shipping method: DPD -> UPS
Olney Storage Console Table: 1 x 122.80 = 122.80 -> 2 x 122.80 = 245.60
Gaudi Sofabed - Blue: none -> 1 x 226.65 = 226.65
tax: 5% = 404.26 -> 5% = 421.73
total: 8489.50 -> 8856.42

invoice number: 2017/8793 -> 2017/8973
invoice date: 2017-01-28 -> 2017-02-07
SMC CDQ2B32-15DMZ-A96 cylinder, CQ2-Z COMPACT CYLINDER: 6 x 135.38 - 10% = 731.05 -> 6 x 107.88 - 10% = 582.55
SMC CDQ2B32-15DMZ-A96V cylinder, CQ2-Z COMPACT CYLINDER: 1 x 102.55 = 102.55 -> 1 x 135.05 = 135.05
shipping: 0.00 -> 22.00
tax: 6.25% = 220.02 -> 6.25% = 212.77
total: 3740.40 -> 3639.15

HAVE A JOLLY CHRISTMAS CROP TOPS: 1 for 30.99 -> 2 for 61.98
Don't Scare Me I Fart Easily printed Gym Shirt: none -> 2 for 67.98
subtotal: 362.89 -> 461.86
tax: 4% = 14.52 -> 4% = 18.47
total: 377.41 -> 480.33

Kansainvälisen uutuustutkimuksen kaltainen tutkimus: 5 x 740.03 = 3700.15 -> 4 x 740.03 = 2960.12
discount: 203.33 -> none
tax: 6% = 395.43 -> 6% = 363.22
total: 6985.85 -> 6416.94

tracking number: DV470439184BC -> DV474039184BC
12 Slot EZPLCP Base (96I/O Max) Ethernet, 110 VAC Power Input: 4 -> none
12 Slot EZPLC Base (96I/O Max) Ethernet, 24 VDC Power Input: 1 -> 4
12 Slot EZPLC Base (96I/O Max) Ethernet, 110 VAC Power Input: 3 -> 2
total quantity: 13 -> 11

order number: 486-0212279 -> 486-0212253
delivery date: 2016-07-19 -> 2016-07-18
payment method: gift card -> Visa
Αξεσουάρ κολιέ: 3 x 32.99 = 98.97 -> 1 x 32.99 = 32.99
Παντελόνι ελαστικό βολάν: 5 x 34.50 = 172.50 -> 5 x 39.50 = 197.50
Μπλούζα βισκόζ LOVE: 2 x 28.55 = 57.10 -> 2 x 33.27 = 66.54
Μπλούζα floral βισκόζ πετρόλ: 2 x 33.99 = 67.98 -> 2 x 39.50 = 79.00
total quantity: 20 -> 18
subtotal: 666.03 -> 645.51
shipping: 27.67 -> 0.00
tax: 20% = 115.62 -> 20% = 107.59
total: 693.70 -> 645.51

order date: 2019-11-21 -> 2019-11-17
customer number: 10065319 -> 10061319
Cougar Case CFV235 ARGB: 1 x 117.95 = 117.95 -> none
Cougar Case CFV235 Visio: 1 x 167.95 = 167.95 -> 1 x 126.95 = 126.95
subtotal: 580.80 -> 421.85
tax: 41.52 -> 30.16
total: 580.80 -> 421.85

^^^^^^^^

- _Work item_
The range runs from the line with "Gaudi Sofabed - Blue: none" up to and including the line with "12 Slot EZPLCP" in the listing above; please write out exactly those lines and nothing more.

- _Reply to the exercise_
Gaudi Sofabed - Blue: none -> 1 x 226.65 = 226.65
tax: 5% = 404.26 -> 5% = 421.73
total: 8489.50 -> 8856.42

invoice number: 2017/8793 -> 2017/8973
invoice date: 2017-01-28 -> 2017-02-07
SMC CDQ2B32-15DMZ-A96 cylinder, CQ2-Z COMPACT CYLINDER: 6 x 135.38 - 10% = 731.05 -> 6 x 107.88 - 10% = 582.55
SMC CDQ2B32-15DMZ-A96V cylinder, CQ2-Z COMPACT CYLINDER: 1 x 102.55 = 102.55 -> 1 x 135.05 = 135.05
shipping: 0.00 -> 22.00
tax: 6.25% = 220.02 -> 6.25% = 212.77
total: 3740.40 -> 3639.15

HAVE A JOLLY CHRISTMAS CROP TOPS: 1 for 30.99 -> 2 for 61.98
Don't Scare Me I Fart Easily printed Gym Shirt: none -> 2 for 67.98
subtotal: 362.89 -> 461.86
tax: 4% = 14.52 -> 4% = 18.47
total: 377.41 -> 480.33

Kansainvälisen uutuustutkimuksen kaltainen tutkimus: 5 x 740.03 = 3700.15 -> 4 x 740.03 = 2960.12
discount: 203.33 -> none
tax: 6% = 395.43 -> 6% = 363.22
total: 6985.85 -> 6416.94

tracking number: DV470439184BC -> DV474039184BC
12 Slot EZPLCP Base (96I/O Max) Ethernet, 110 VAC Power Input: 4 -> none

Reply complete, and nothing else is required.